Keith to Lisa Robinson: “I couldn't just sit around waiting for Mick to snap his fingers and put the Stones togetherâif ever. I'd go berserk, right? I've
got
to work. It was frustrating because we were in a unique position, having been together for so long, seeing if we could make this thing grow up. But suddenly I'm asking myself: who the fuck am I going to play with after all these years?”
Jane Rose knew that Keith had to keep on moving, so she got him into business with a vengeance. When the ship docked in New York on June 6, Keith kept right on going on a course that led to a creative renewal that no one could have foreseen. That night, he joined Chuck Berry onstage at a blues festival in Chicago's Grant Park, and a plan was hatched for Keith to take part in a concert on Berry's sixtieth birthday later that year. He flew on to Los Angeles where he joined blues singer Etta James at a bar gig. Then back to New York to promote the new Stones album on NBC's
Friday Night Videos.
Mick Jagger and David Bowie appeared at the Prince's Trust charity show in London before the prince and princess of Wales. Bill had to leave England when he split up with Mandy Smith, now sixteen, and the story broke in the press. By the time the headlines appeared, Bill had escaped, driving down to his house near St. Paul de Vence in France to avoid arrest until he was assured that Mandy's family and the police wouldn't press pedophilia charges.
Robert Fraser had never quite recovered from the prison term he served after the famous Stones bust of 1967. He lived in India for a while before returning to England and a series of failed businesses and art galleries. Always ahead of the curve, Robert was one of the first people in England to contract AIDS, and when his finances collapsed, he was supported by Paul Getty. Mick Jagger stayed in touch. “Mick was constant in his friendship for Robert,” Christopher Gibbs says. “He was very encouraging, tried to help Robert, stayed a good friend.” Robert Fraser died in 1986. Brion Gysin, the Stones' protean connection with Moroccan mysteries, died of cancer that summer.

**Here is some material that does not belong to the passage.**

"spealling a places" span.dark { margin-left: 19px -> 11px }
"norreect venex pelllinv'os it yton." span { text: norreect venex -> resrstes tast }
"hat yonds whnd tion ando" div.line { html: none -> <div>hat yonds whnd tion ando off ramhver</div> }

In early July, Keith and his entourage flew to Detroit to help Aretha Franklin record “Jumpin' Jack Flash” for a film sound track. The drummer on the session was Steve Jordon, Keith's main sticksman while Charlie Watts was indisposed. Jordon was a versatile, tuneful, and dependable pro, a black musician in dreadlocks who became Keith's new creative partner. After Aretha, Keith flew to St. Louis in July to negotiate with Chuck Berry about Keith's role as music director for a birthday tribute concert and movie deal that depended on Keith's participation. He convinced an initially reluctant Berry to include Johnnie Johnson, the St. Louis piano star who had helped write the melodies of some of Berry's classic songs. Berry himself suggested they use Steve Jordon, who had drummed on the Hall of Fame jam. When the deal was done, Keith went back to New York to teach himself how to put a rock and roll band of his own together.

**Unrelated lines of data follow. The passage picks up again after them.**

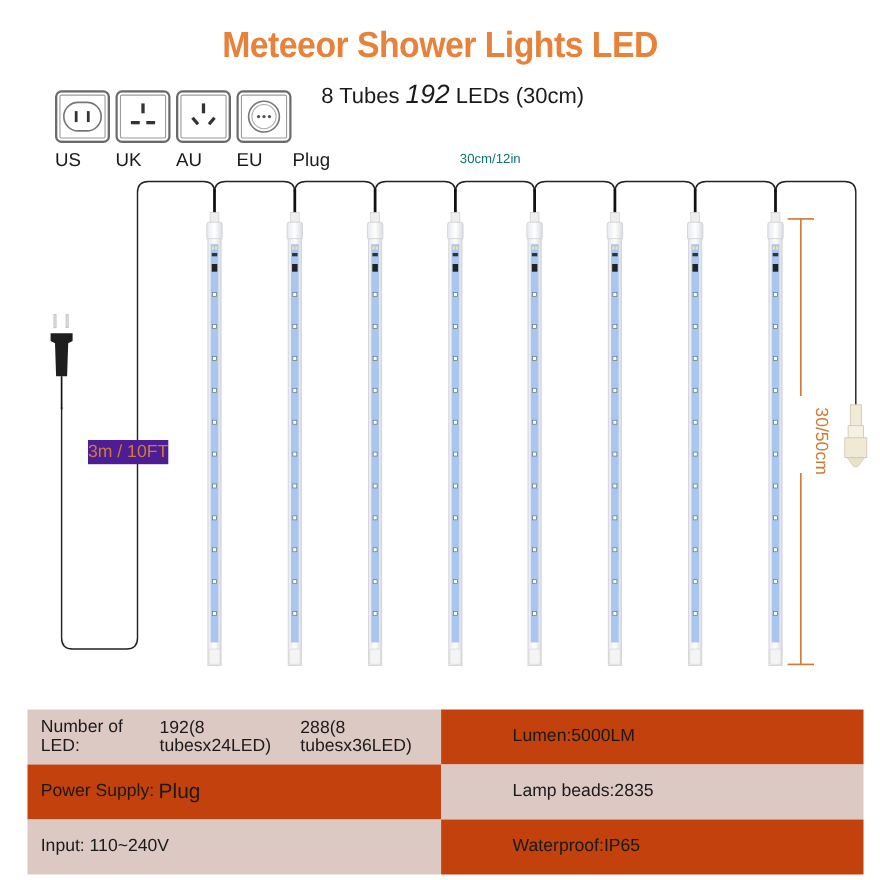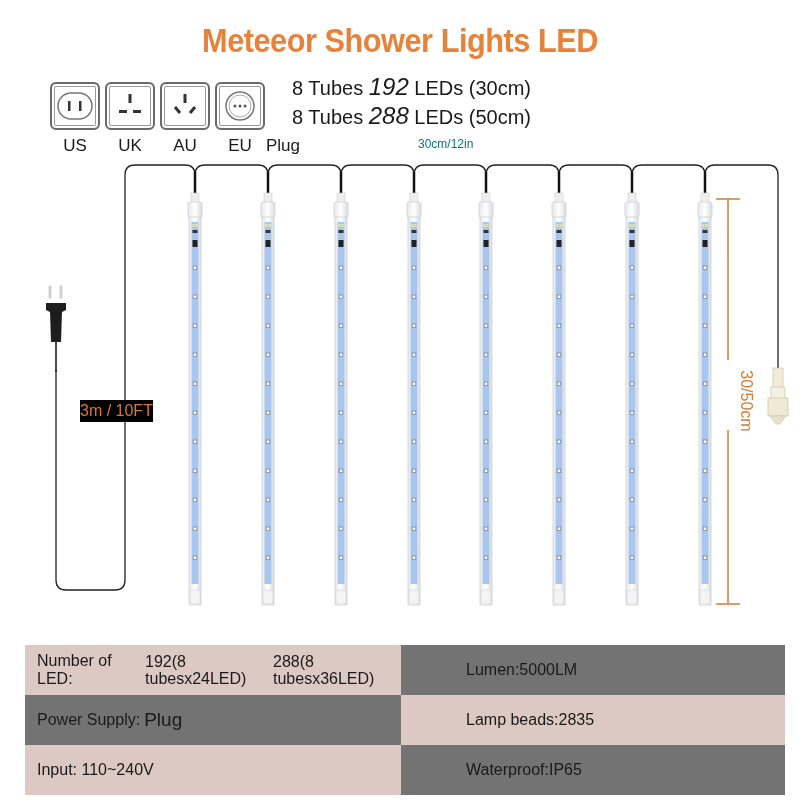"8 Tubes 288 LEDs (50cm)" div { html: <div><span>8 Tubes </span><span>288</span><span> LEDs (50cm)</span></div> -> none }
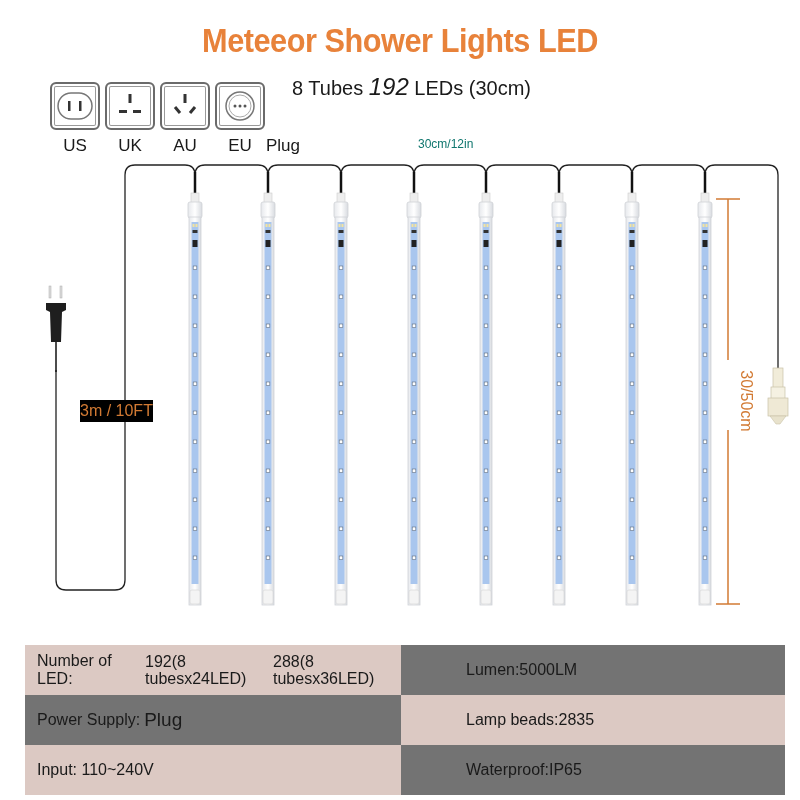"US" .plug-labels span { text-align: center -> none }
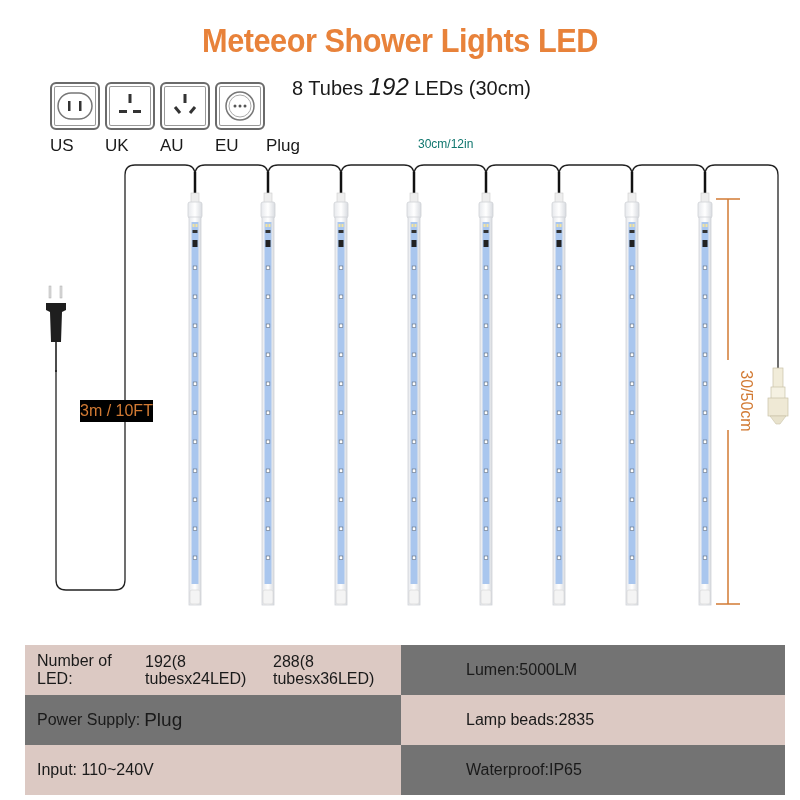"3m / 10FT" .dim-left { background: #000000 -> #4c1d95 }
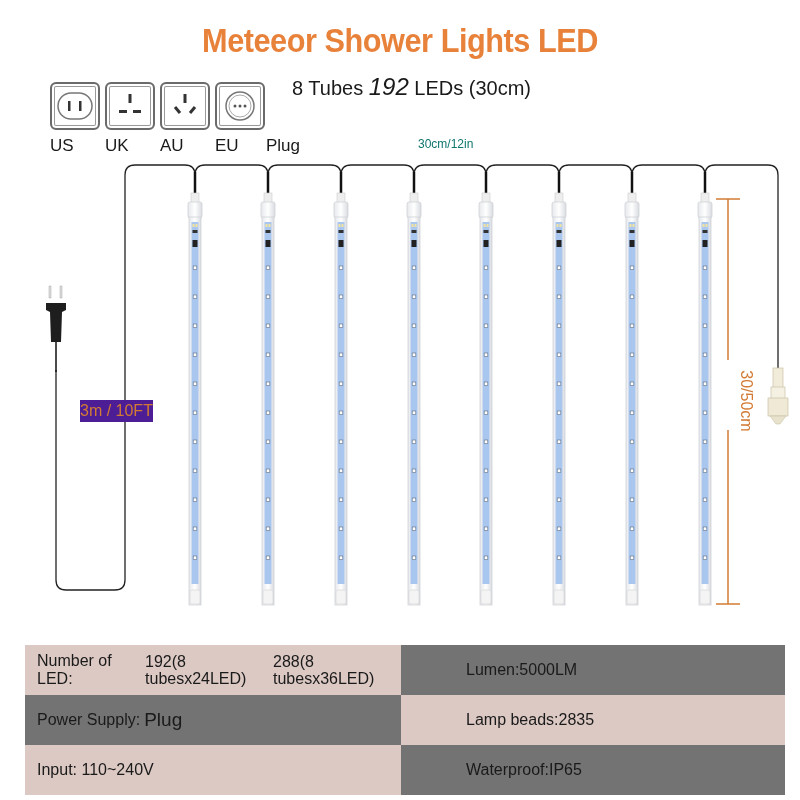"Lumen:5000LM" .cell.light { background: #737373 -> #c2410c }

Cheap Champagne, Brief Affairs, Backstage Love
The Rolling Stones'
ten-year New York period came to an end in mid-1986. Mick Jagger began his second solo album,
Primitive Cool,
with producer Dave Stewart in Los Angeles and Holland. Ron Wood sold his house, returned to London, and set himself up in suburban Wimbledon. Bill Wyman was hiding in France from London headlines like
JAIL THIS WORM WYMAN FOR LOVING MANDY.
Charlie Watts was working on a brief American tour with his jazz band.